While I have viewed the matter through an originalist lens, others adopt different approaches. One prominent commentator, Marty Lederman, has an important explanation of the issues based on a conventional nonoriginalist perspective in these two posts. Here is an excerpt:
In the past two generations, there have been three principal schools of thought on the question of the President’s power to initiate the use of force . . . without congressional authorization:
a. The traditional view, perhaps best articulated in Chapter One of John Hart Ely’s War and Responsibility, is that except in a small category of cases where the President does not have time to wait for Congress before acting to interdict an attack on the United States, the President must always obtain ex ante congressional authorization, for any use of military force abroad. That view has numerous adherents, and a rich historical pedigree. But whatever its merits, it has not carried the day for many decades in terms of U.S. practice.
b. At the other extreme is the view articulated at pages 7-9 of the October 2003 OLC opinion on war in Iraq, signed by Jay Bybee (which was based upon memos written by his Deputy, John Yoo). The Bybee/Yoo position is that there are virtually no limits whatsoever: The President can take the Nation into full-fledged, extended war without congressional approval, as President Truman did in Korea, as long as he does so in order to advance the “national security interests of the United States.” With the possible exception of Korea itself, this theory has never reflected U.S. practice. . . .

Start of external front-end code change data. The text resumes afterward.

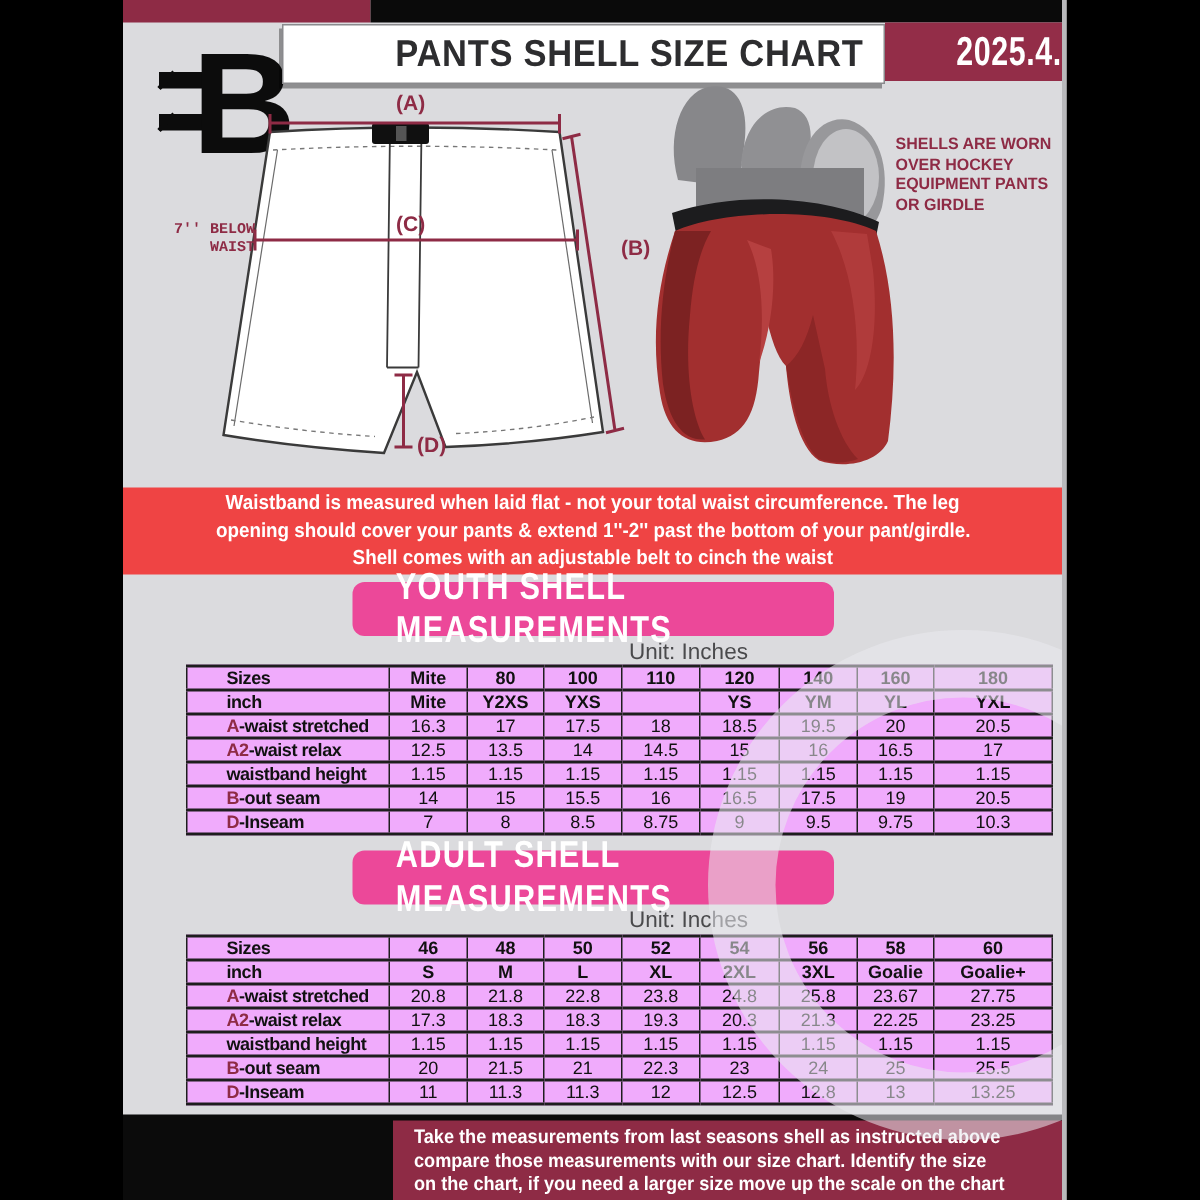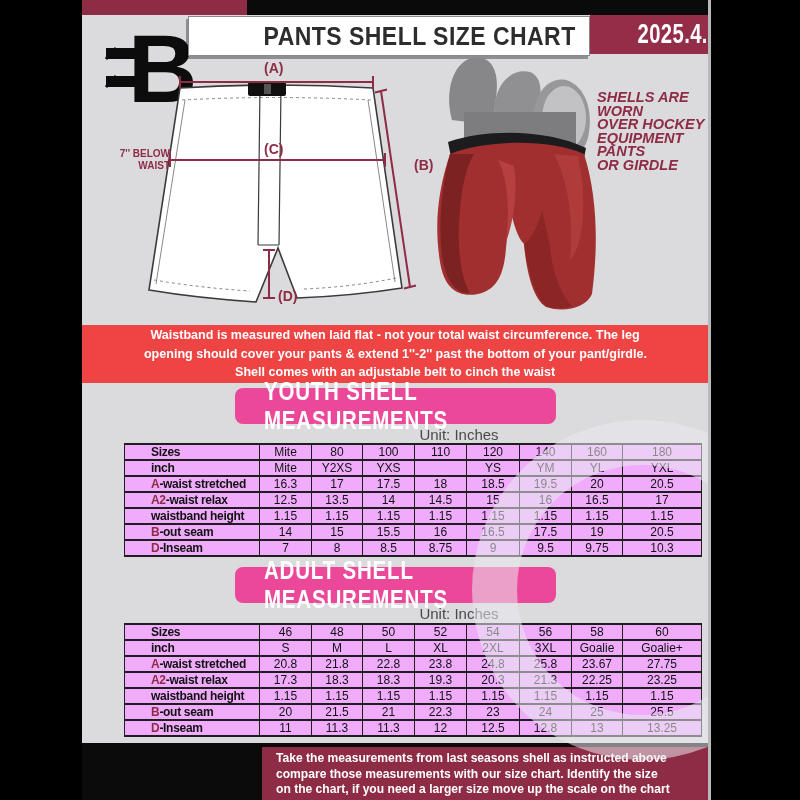"SHELLS ARE WORN" .side-note { font-size: 15px -> 11px; font-style: italic -> none }
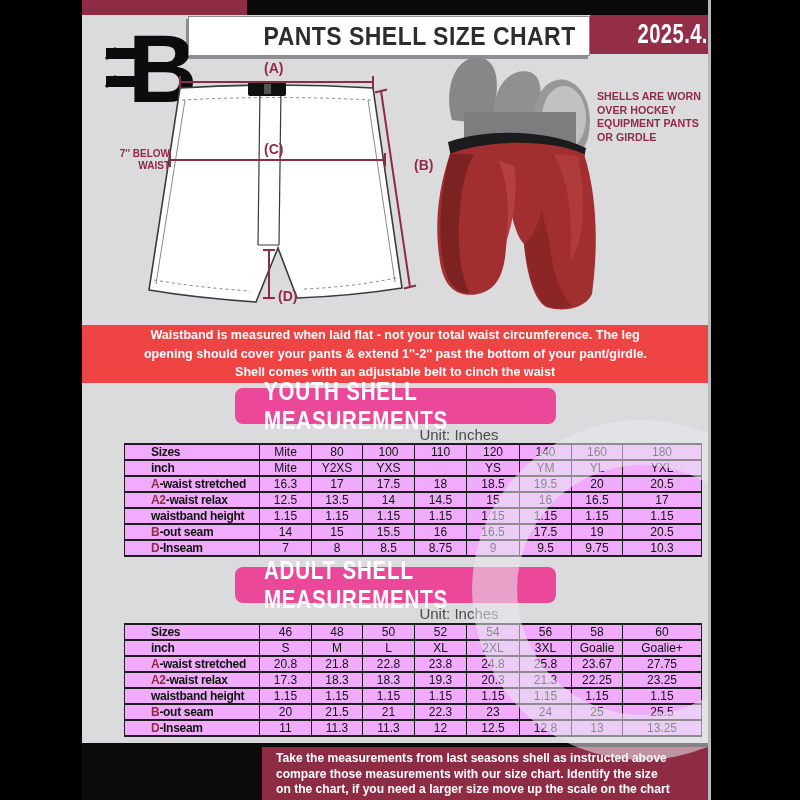"7'' BELOW" .below-waist { font-family: none -> Liberation Mono, monospace }
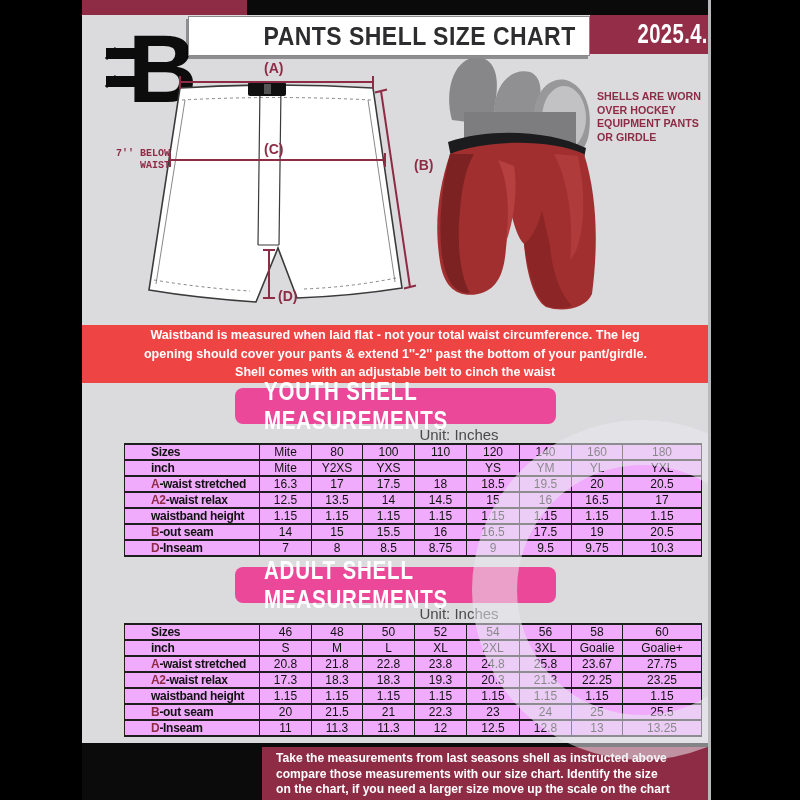"Mite" table.size-table tr.hdr td { font-weight: 400 -> 700 }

c. Between these two categorical views is what I like to call the Clinton/Obama “third way”—a theory that has in effect governed, or at least described, U.S. practice for the past several decades. . . . The gist of this middle-ground view (this is my characterization of it) is that the President can act unilaterally if two conditions are met: (i) the use of force must serve significant national interests that have historically supported such unilateral actions—of which self-defense and protection of U.S. nationals have been the most commonly invoked; and (ii) the operation cannot be anticipated to be “sufficiently extensive in ‘nature, scope, and duration’ to constitute a ‘war’ requiring prior specific congressional approval under the Declaration of War Clause.”
As I have said before, I believe that the original meaning is similar to the traditional Ely view.
Lederman largely comes to the conclusion in this essay that a congressional declaration is needed under the practice, on the grounds that the practice has allowed unilateral presidential use of force only “in the service of significant national interests that have historically supported such unilateral actions—such as self-defense, protection of U.S. nationals, and/or support of U.N. peacekeeping or other Security Council-approved endeavors and mandates (e.g., Bosnia and Libya).”
Another issue is that the attack in Syria would appear to be a clear violation of the UN Charter. As a matter of American law, perhaps congressional authorization would render the attack legal through a statutory override of the treaty entered into by the U.S. But as a matter of international law, the attack would be illegal. Some people care a good deal about international law – one would think that Senator Obama was one of them, even if President Obama is not – while others don’t place much value on international law.
For an argument that this violation should not occur, see this piece by Oona Hathaway and Scott Shapiro. For criticism that Hathaway/Shapiro present a false alternative, see this piece by Stephen Griffin.